L'antidoto al fisco tiranno? È la flat tax

Pur avendo trent'anni quello di Pascal Salin è un libro di straordinaria attualità

L'antidoto al fisco tiranno?  È la flat tax

È un libro strepitoso. Parla di tasse e imposte con un linguaggio semplice. Lui è Pascal Salin, professore di economia, francese, già presidente della Mont Pelerin Society, la ridotta del liberalismo mondiale. Il libro che consigliamo per la sua straordinaria attualità si chiama "La tirannia fiscale" ed è edito dalla piccola, agguerrita e laicamente santa casa editrice Liberilibri di Macerata.

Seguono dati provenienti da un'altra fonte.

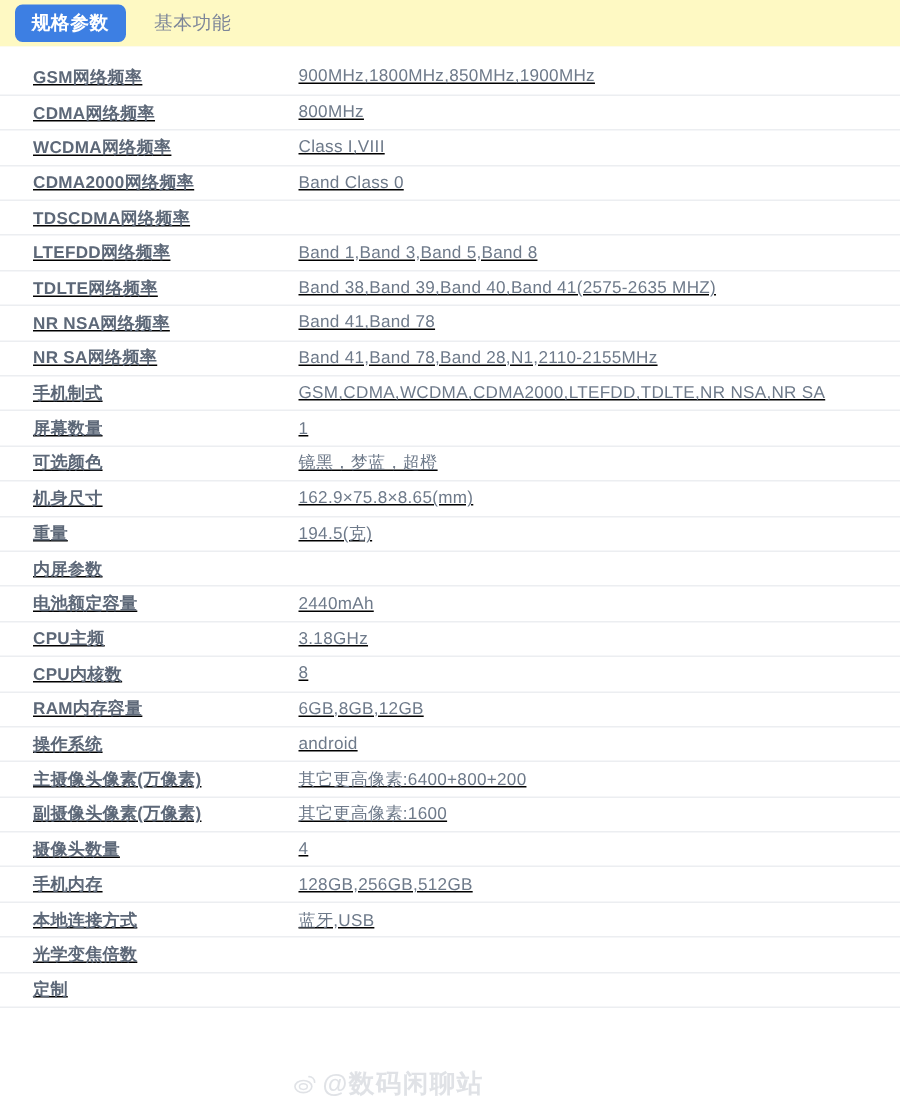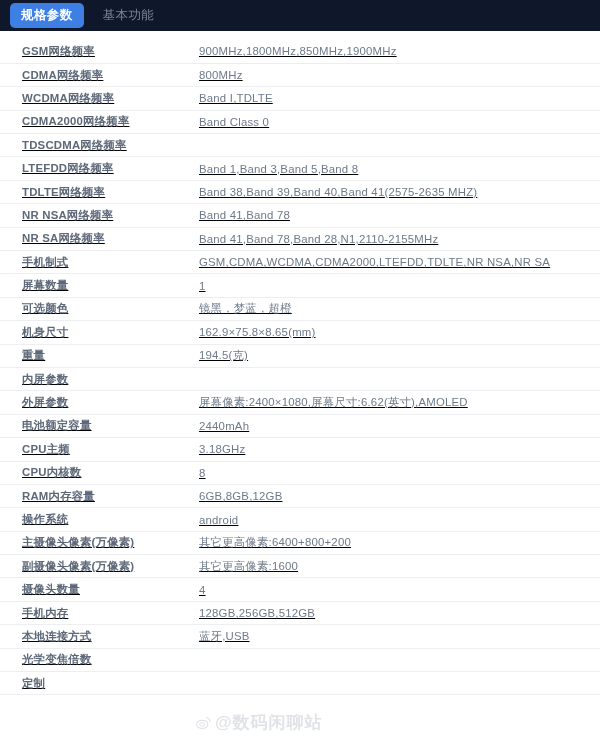--- a/index.html
+++ b/index.html
@@ -11,21 +11,21 @@
     height: 740px;
     background: #f2f3f5;
     font-family: "Liberation Sans", "DejaVu Sans", sans-serif;
     overflow: hidden;
     position: relative;
   }
 
   
   .tabbar {
     height: 31px;
-    background: #0f172a;
+    background: #fef9c3;
     display: flex;
     align-items: center;
     padding: 0 0 0 10px;
     box-sizing: border-box;
   }
   .tab {
     font-size: 12.5px;
     line-height: 1;
     letter-spacing: 0.4px;
     padding: 6px 11px 7px 11px;
@@ -127,21 +127,21 @@
         <tr>
           <td class="cell-label">GSM网络频率</td>
           <td class="cell-value">900MHz,1800MHz,850MHz,1900MHz</td>
         </tr>
         <tr>
           <td class="cell-label">CDMA网络频率</td>
           <td class="cell-value">800MHz</td>
         </tr>
         <tr>
           <td class="cell-label">WCDMA网络频率</td>
-          <td class="cell-value">Band I,TDLTE</td>
+          <td class="cell-value">Class I,VIII</td>
         </tr>
         <tr>
           <td class="cell-label">CDMA2000网络频率</td>
           <td class="cell-value">Band Class 0</td>
         </tr>
         <tr>
           <td class="cell-label">TDSCDMA网络频率</td>
           <td class="cell-value"></td>
         </tr>
         <tr>
@@ -176,24 +176,20 @@
           <td class="cell-label">机身尺寸</td>
           <td class="cell-value">162.9×75.8×8.65(mm)</td>
         </tr>
         <tr>
           <td class="cell-label">重量</td>
           <td class="cell-value">194.5(克)</td>
         </tr>
         <tr>
           <td class="cell-label">内屏参数</td>
           <td class="cell-value"></td>
-        </tr>
-        <tr>
-          <td class="cell-label">外屏参数</td>
-          <td class="cell-value">屏幕像素:2400×1080,屏幕尺寸:6.62(英寸),AMOLED</td>
         </tr>
         <tr>
           <td class="cell-label">电池额定容量</td>
           <td class="cell-value">2440mAh</td>
         </tr>
         <tr>
           <td class="cell-label">CPU主频</td>
           <td class="cell-value">3.18GHz</td>
         </tr>
         <tr>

Quando si dice che un libro è di straordinaria attualità nel 90 per cento dei casi si tratta di una di quelle frasi fatte buttate lì dal recensore per stuzzicare l'interesse del lettore.

Il libro scritto esattamente trent'anni fa e per di più da un francese cosa volete che c'entri con la politica fiscale di oggi? E per la verità disseminati nel testo ci sono esempi (utili per capire bene il pensiero di Salin) espressi in franchi, quasi a raccontare un altro mondo. Eppure, e se volete in ciò vi può essere un filo di sconforto, i pregiudizi verso la tassazione restano oggi i medesimi di ieri. Proprio in queste settimane è stata rilanciata in Italia, da Matteo Salvini e Armando Siri, la proposta di una flat tax al 15 per cento. Nel disinteresse di tutti, e nello sfottò di quei pochi che la prendono in considerazione solo per ridicolizzare chi la propone. Scrive Salin: «Questo libro scombussolerà probabilmente delle abitudini di pensiero e coloro che saranno disturbati nella loro routine intellettuale o nei loro interessi lo vedranno forse come estremista. Ma estremisti sono coloro che mutilano l'attività umana tramite la spoliazione fiscale e chi li segue». Non è estremista, è bene tenerlo sempre a mente, chi propone rivoluzioni fiscali che riducano l'impatto delle tasse; lo è chi fa le coccole alla tirannia a cui oggi siamo sottoposti. Una delle tirannie che Salin magistralmente smonta (e non tutti i liberali sono d'accordo con lui) è sulla progressività delle imposte sul reddito a cui dedica un capitolo ad hoc. Le due ragioni per cui i teorici le giustificano sono entrambe false. La prima nasce dall'utilità marginale decrescente che vuole «uguagliare il sacrificio di imposta». Insomma se lo Stato requisisce in modo più che proporzionale a chi ha di più, non fa del male perché il dolore decresce al crescere del reddito. E la seconda giustificazione è che «lo Stato deve farsi carico di una funzione di redistribuzione e solidarietà».

Oggi questi due principi a cui si ispira anche il nostro sistema fiscale sembrano scritti nella pietra del buon senso. Salin li smonta con rigore logico. Non vi vogliamo togliere il gusto di scoprire come. È il secondo capitolo del libro.

Vi anticipiamo solo che la conclusione dell'economista si basa su una critica durissima della visione meccanicistica della società. La brutta eredità del materialismo storico e del determinismo di origine marxiana. Ma Salin lo scrive in modo più semplice.